At the end of last year, Charlie Redmayne, Chief Exec of publisher HarperCollins, announced that his publishing house would be making severe cutbacks on the amount of celebrity autobiographies it picked up as the genre had ‘peaked’. He’s right: the current market is saturated and a slew of new titles are already queued for release this summer. It’s a genre that’s very easy to be snobby about – one suspects Charlotte from Geordie Shore’s release next month will not display a modernist alienation of content and form – but that’s because it’s often a time-sensitive market, desperate to capitalise quickly on fame. I refer you to Charlotte Church’s memoirs, released at the age of 14 (she herself has since described this as 'ridiculous').
However, when good, autobiographies can be the most compelling of literary forms – combining nostalgia, self-mythologising, gossip and out and out lies.
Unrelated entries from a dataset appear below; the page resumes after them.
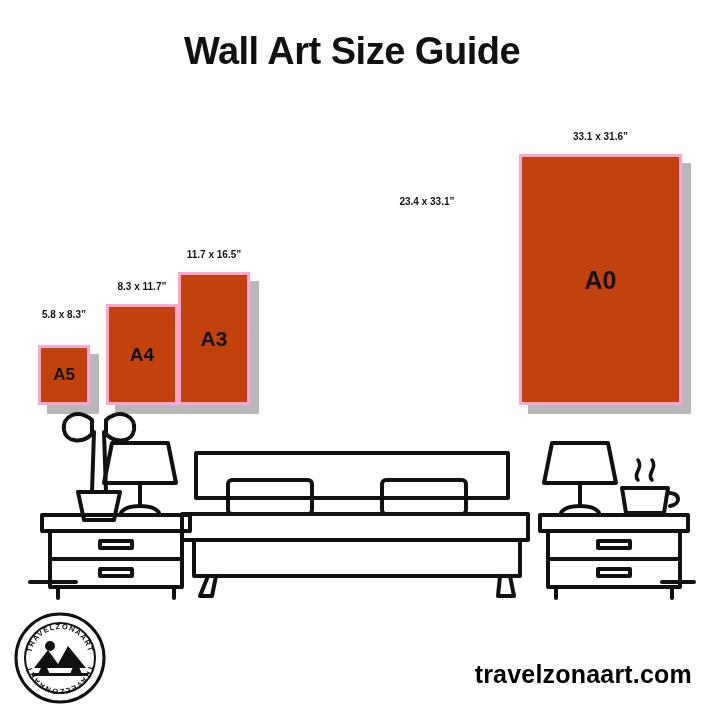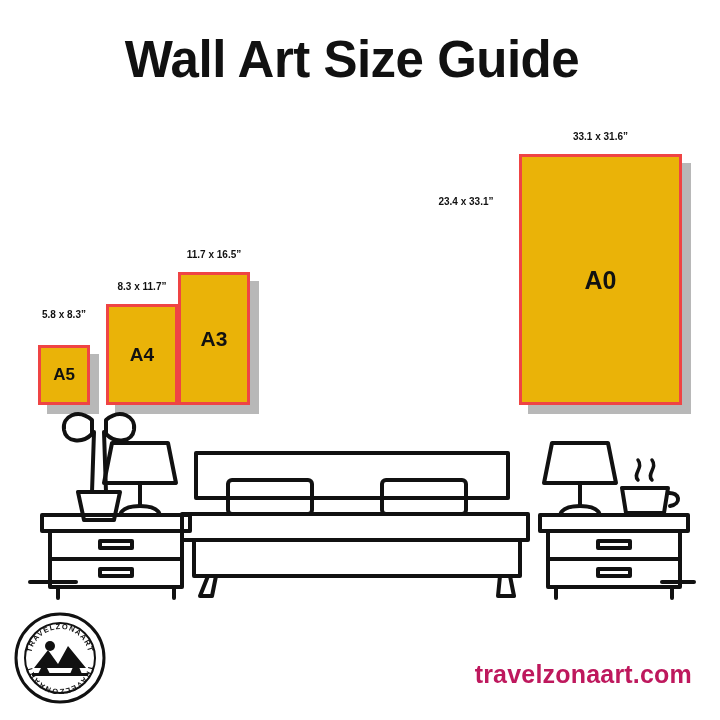"Wall Art Size Guide" .title { font-size: 51px -> 38px }
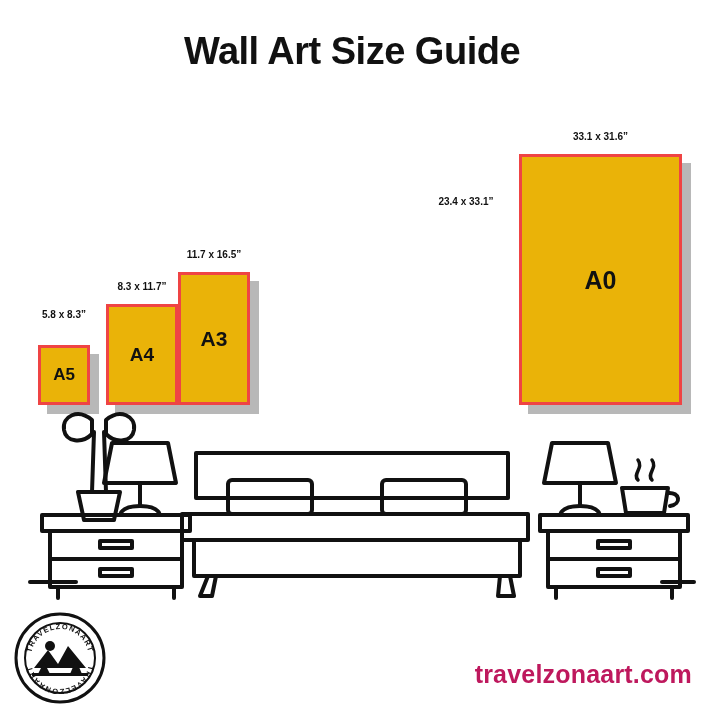"23.4 x 33.1”" div.frame-wrap { left: 400px -> 361px }
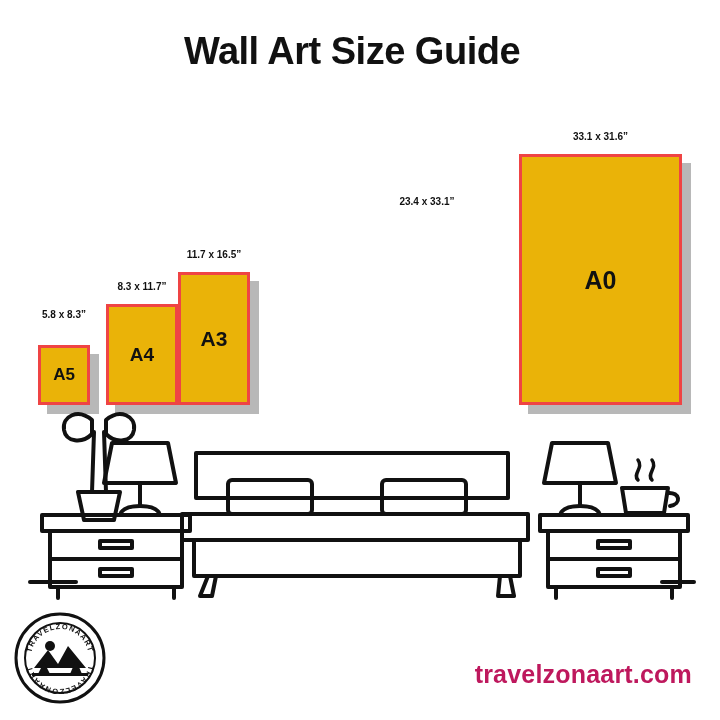"A0" .frame-box { background: #eab308 -> #c2410c; border: 3px solid #ef4444 -> 3px solid #f9a8d4 }
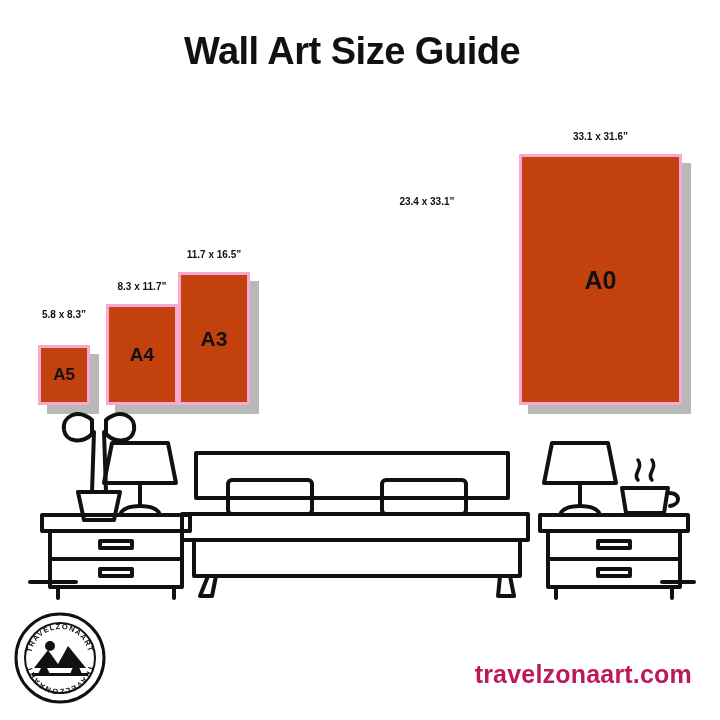"travelzonaart.com" .website { color: #be185d -> #000000 }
So we have selected some top recommendations for anyone who wants a glimpse into the lives of others this summer:
1. The Autobiography of Malcolm X – Malcolm X and Alex Haley
A heavy start, but almost certainly one of the most compelling autobiographies ever written. Malcom, who renounced the surname given to his ancestors by white slave owners, weaves a narrative of a drug-using criminal radicalised into the Nation of Islam and a hero for African Americans in the civil rights movement. The story of the book itself is as fascinating as its subject – it was a collaboration with journalist Alex Haley. When they first met, it did not go as planned, Malcolm told Haley: 'You’re another of the white man’s tools sent to spy.' When Malcolm X was assassinated, the original publisher dropped the book, fearing for the lives of his staff. Fifty years later, its ability to radically change the way its reader perceives racial politics remains.
2. If Only – Geri Halliwell
The memoir of the woman who invented Girl Power and dominated the pop culture geist of the '90s is even more fun over a decade after its publication. Lest we not forget, Geri Halliwell went from Page 3 girl to UN ambassador in five years. Highlights include her account of the time Nelson Mandela told her that their meeting was 'the highlight of my life' to the time she ate cake out of George Michael’s bin. Really.
3. Bossypants – Tina Fey
Tina Fey wrote 30 Rock and Mean Girls – it would have been impossible for her not to have written a witty autobiography and she does not disappoint. Combining feminist commentary on her experiences as a writer in the male-dominated entertainment industry with wry jokes about everything, even a facial scar given to her by a random attacker aged five, this is an easy read but also provides food for thought.
4. The Book of Margery Kempe – Margery Kempe
Margery Kempe’s book is the first autobiography ever written in the English language. When her home brewery business goes bust, Margery has a series of visions and becomes convinced she must go on world tour, preaching to crowds and having mystical conversations with God. Her husband John is not entirely happy with this (especially when she tells him Jesus is kind of her boyfriend now so they can’t have sex anymore). Margery became one of the most famous women in 14th century England and a source of much public controversy– was she a role model for Christian women or a fame-hungry heretic? Think Jodie Marsh, but medieval.
5. I Know Why The Caged Bird Sings – Maya Angelou
So beautifully written at times it can feel more like a novel than a memoir, Angelou’s autobiography truly expands and redefines your idea of the whole genre. Angelou’s writing lends itself to the kind of short wikiquote soundbite wisdom the internet loves, but that does a discredit to its brilliance when taken as a whole. Her story itself, in which she matures against a landscape of childhood trauma and racism, is elegantly balanced by the beauty of her prose.
6. Being Jordan – Katie Price
This is great trash and, thanks to Price’s unashamed use of a professional ghost writer, not too terribly written. A celebrity gossip fest and barbed take down of pretty much every man she’s ever slept with, the book is both lewd and ludicrous. She manages to devote an entire paragraph to an incident in which David Beckham barely touches her arm and even more to an anatomical hiccup with Gareth Gates’ foreskin.
7. Red Carpets and Other Banana Skins – Rupert Everett
Proving that the best autobiographies don’t come from the biggest celebrities, but those near them, Rupert Everett’s story of running way from a monastic boarding school to become a sex worker and then an actor contains great name dropping with honest and humourous accounts of those discussed. He comes on to Ian McKellen and has an affair with Paula Yates, then later works with Julia Roberts, Madonna and Sharon Stone. As well as the A-list cast, the book also provides an insight into Everett’s own sick sense of humour and the effect that being gay or bisexual still has on Hollywood actors’ careers.